Code change snippets:
______
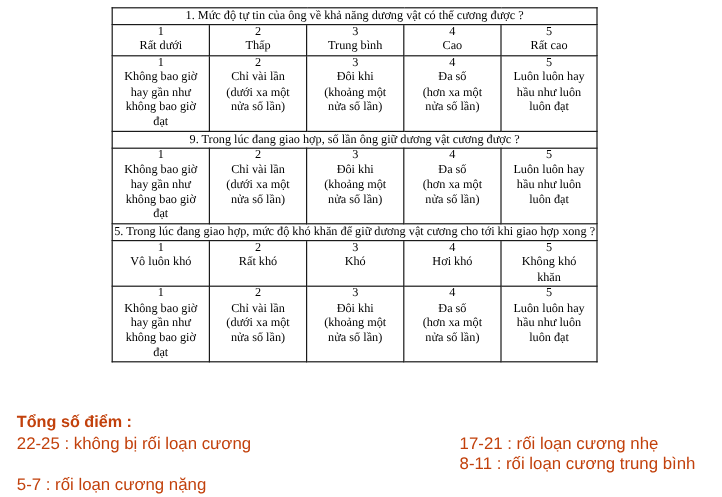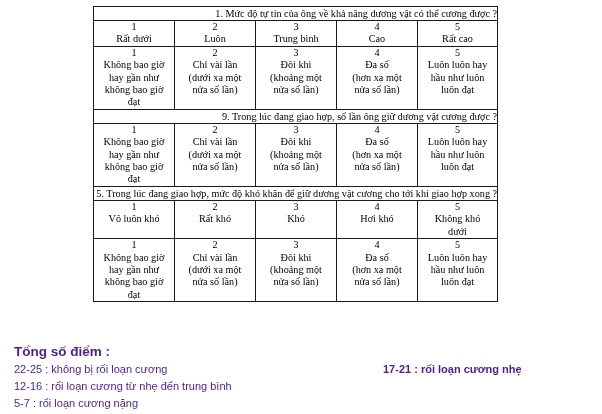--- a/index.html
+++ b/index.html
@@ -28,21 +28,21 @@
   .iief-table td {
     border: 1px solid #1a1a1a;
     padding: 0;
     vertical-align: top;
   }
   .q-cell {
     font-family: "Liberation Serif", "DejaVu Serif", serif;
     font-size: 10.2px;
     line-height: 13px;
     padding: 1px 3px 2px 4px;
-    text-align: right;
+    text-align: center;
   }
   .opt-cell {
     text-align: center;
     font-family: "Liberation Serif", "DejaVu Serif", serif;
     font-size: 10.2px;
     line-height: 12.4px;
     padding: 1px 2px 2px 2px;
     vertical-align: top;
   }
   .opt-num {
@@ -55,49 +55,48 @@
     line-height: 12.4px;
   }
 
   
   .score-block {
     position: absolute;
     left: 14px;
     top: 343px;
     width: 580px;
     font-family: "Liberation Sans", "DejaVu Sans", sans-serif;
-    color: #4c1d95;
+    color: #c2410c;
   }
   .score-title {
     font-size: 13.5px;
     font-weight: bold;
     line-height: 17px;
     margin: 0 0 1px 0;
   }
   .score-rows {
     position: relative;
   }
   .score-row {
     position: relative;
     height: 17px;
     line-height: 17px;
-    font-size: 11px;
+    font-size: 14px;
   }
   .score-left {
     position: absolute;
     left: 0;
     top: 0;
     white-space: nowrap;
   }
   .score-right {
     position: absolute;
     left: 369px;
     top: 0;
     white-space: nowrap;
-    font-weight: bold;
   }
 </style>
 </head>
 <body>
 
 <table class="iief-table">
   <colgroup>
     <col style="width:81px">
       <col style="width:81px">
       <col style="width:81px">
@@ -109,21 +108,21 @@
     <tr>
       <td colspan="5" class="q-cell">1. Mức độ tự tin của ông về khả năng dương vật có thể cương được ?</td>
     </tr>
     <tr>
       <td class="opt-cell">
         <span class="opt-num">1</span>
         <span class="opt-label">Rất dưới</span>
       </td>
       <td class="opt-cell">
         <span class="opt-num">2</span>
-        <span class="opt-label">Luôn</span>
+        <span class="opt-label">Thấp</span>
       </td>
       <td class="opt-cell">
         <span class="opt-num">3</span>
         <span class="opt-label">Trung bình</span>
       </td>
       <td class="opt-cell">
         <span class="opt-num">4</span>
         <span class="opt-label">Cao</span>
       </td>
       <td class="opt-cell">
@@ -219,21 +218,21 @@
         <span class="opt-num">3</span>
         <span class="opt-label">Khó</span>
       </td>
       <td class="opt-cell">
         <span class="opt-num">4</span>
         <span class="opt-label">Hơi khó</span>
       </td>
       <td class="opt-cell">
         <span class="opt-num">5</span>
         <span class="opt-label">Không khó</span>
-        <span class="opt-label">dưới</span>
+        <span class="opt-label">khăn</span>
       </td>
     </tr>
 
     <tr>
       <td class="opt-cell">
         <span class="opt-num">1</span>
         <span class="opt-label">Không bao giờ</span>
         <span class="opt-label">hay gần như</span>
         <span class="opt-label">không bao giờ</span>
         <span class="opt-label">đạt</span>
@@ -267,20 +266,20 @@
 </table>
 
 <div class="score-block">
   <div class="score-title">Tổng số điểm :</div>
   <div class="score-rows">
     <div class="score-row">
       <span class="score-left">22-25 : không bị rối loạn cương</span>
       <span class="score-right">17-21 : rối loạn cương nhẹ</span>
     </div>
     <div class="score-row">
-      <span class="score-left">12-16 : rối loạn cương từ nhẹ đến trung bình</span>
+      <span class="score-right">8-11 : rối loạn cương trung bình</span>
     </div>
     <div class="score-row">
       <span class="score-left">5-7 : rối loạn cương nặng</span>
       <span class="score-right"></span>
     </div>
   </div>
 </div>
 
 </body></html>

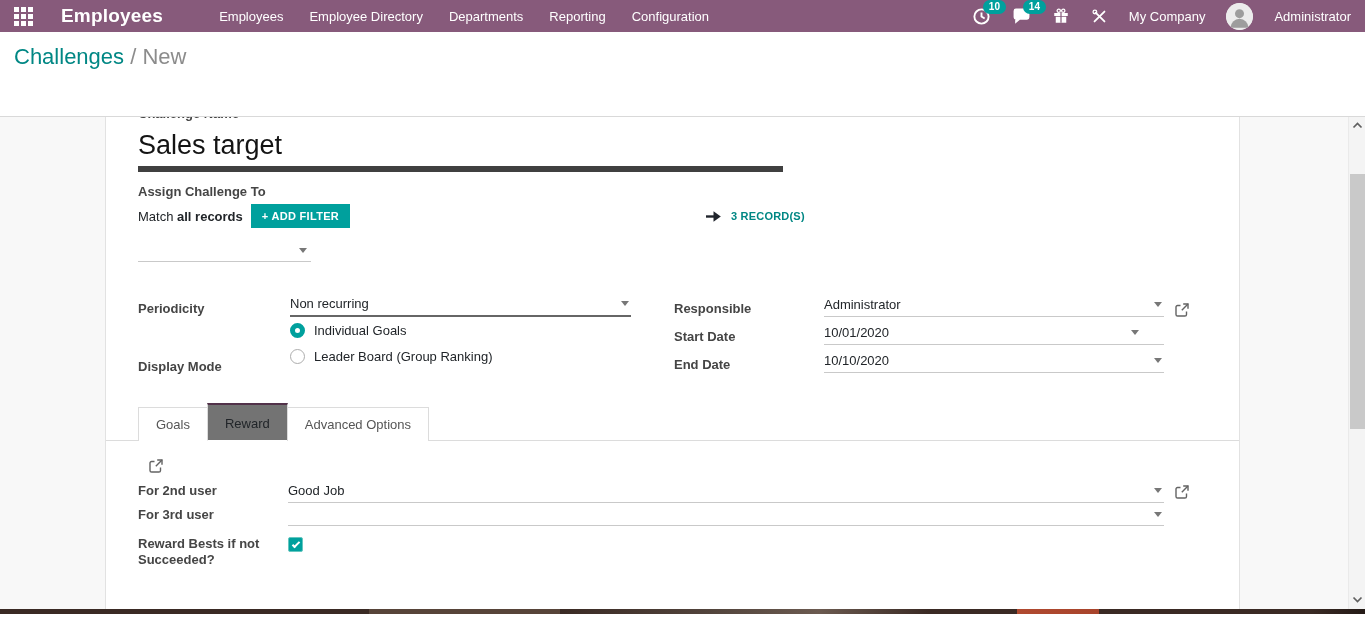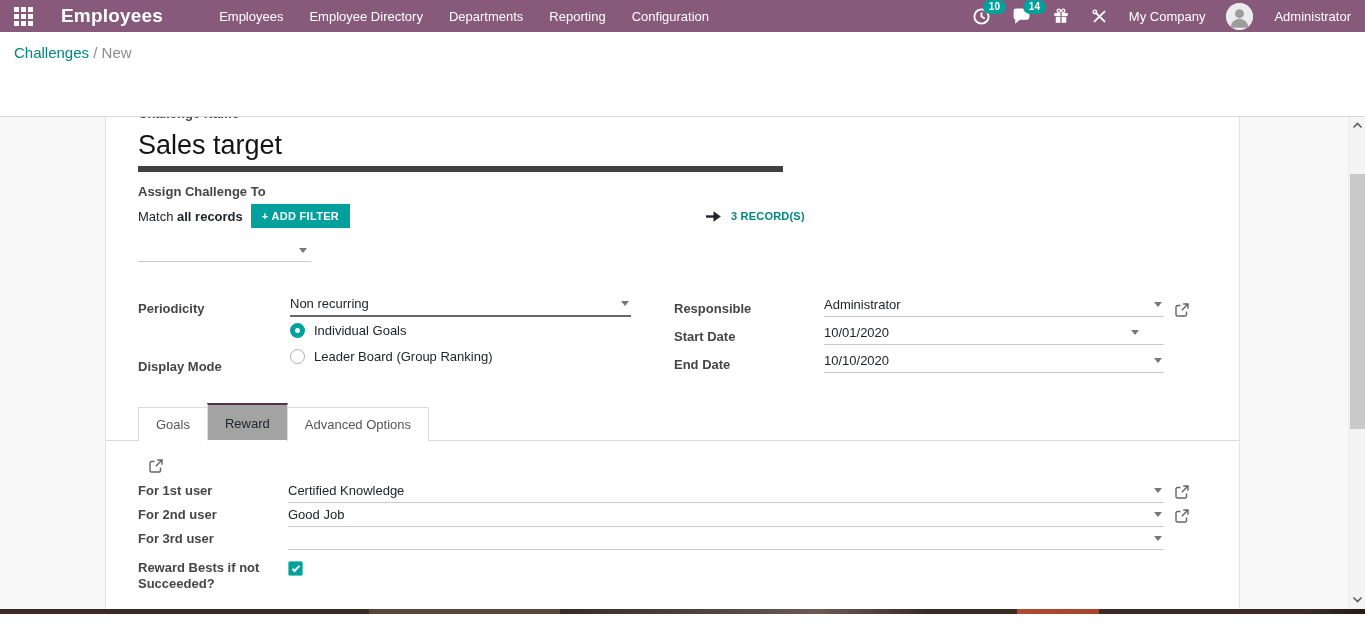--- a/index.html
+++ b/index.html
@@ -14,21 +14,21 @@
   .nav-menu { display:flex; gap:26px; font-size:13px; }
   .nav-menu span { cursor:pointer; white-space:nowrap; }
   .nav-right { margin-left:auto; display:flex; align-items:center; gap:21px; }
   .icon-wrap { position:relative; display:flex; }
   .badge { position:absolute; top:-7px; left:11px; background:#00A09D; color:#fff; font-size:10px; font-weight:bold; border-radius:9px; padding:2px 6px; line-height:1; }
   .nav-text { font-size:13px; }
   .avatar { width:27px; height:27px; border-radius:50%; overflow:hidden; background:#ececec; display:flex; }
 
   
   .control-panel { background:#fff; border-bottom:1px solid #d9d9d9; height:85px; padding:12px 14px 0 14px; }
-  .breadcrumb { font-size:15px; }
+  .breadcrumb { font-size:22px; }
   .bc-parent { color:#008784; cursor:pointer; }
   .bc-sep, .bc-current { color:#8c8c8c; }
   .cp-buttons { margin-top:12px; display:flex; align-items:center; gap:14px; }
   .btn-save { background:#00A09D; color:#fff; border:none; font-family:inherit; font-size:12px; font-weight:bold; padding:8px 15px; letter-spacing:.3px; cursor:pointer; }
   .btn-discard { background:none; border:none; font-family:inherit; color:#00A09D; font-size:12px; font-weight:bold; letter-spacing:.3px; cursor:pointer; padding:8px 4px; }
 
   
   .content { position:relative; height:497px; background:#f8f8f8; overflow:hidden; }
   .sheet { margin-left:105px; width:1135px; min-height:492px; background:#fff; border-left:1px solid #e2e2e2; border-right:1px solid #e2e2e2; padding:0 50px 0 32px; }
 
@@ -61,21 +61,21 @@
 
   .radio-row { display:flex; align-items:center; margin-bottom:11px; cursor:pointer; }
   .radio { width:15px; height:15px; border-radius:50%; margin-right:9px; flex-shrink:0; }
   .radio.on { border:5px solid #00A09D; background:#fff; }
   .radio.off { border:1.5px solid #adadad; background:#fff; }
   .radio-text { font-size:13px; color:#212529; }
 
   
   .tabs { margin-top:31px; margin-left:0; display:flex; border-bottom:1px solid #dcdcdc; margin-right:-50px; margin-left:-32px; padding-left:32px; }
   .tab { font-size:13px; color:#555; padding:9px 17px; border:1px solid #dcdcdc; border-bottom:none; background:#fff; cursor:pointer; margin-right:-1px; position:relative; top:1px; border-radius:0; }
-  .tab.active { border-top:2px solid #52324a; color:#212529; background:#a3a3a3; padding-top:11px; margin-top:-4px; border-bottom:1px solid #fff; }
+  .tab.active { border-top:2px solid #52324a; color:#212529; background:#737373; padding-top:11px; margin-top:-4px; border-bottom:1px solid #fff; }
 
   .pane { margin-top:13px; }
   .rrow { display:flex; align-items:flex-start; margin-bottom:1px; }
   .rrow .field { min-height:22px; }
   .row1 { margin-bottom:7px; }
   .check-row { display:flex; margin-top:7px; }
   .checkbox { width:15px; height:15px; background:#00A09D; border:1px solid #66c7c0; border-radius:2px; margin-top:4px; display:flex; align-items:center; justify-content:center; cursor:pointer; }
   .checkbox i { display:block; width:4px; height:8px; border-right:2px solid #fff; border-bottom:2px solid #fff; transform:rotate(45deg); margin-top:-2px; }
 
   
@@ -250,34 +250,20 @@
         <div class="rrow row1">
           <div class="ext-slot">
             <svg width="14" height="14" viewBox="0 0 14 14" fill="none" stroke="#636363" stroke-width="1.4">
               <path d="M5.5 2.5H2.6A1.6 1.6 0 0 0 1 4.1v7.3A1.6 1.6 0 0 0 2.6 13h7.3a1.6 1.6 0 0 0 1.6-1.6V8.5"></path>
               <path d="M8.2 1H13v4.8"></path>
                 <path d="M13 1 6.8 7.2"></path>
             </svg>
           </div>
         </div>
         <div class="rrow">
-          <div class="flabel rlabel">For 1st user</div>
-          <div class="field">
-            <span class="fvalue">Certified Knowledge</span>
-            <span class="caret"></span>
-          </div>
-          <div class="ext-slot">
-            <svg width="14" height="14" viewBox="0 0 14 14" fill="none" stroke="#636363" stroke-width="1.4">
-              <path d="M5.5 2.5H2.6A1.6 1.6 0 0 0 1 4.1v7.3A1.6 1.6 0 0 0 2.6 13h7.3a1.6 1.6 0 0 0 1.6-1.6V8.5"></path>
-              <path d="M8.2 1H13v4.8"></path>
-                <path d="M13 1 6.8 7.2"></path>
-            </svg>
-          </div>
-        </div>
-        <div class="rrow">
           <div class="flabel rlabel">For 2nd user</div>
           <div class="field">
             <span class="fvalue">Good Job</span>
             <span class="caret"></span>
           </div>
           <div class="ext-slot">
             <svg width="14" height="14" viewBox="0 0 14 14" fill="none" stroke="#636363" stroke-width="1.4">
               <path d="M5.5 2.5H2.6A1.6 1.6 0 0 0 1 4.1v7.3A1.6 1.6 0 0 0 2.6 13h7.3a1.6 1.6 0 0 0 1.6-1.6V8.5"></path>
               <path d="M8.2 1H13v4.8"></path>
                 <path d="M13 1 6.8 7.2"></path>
______
A bare number should be your reply: how many lines in the entries above include the word "text".

5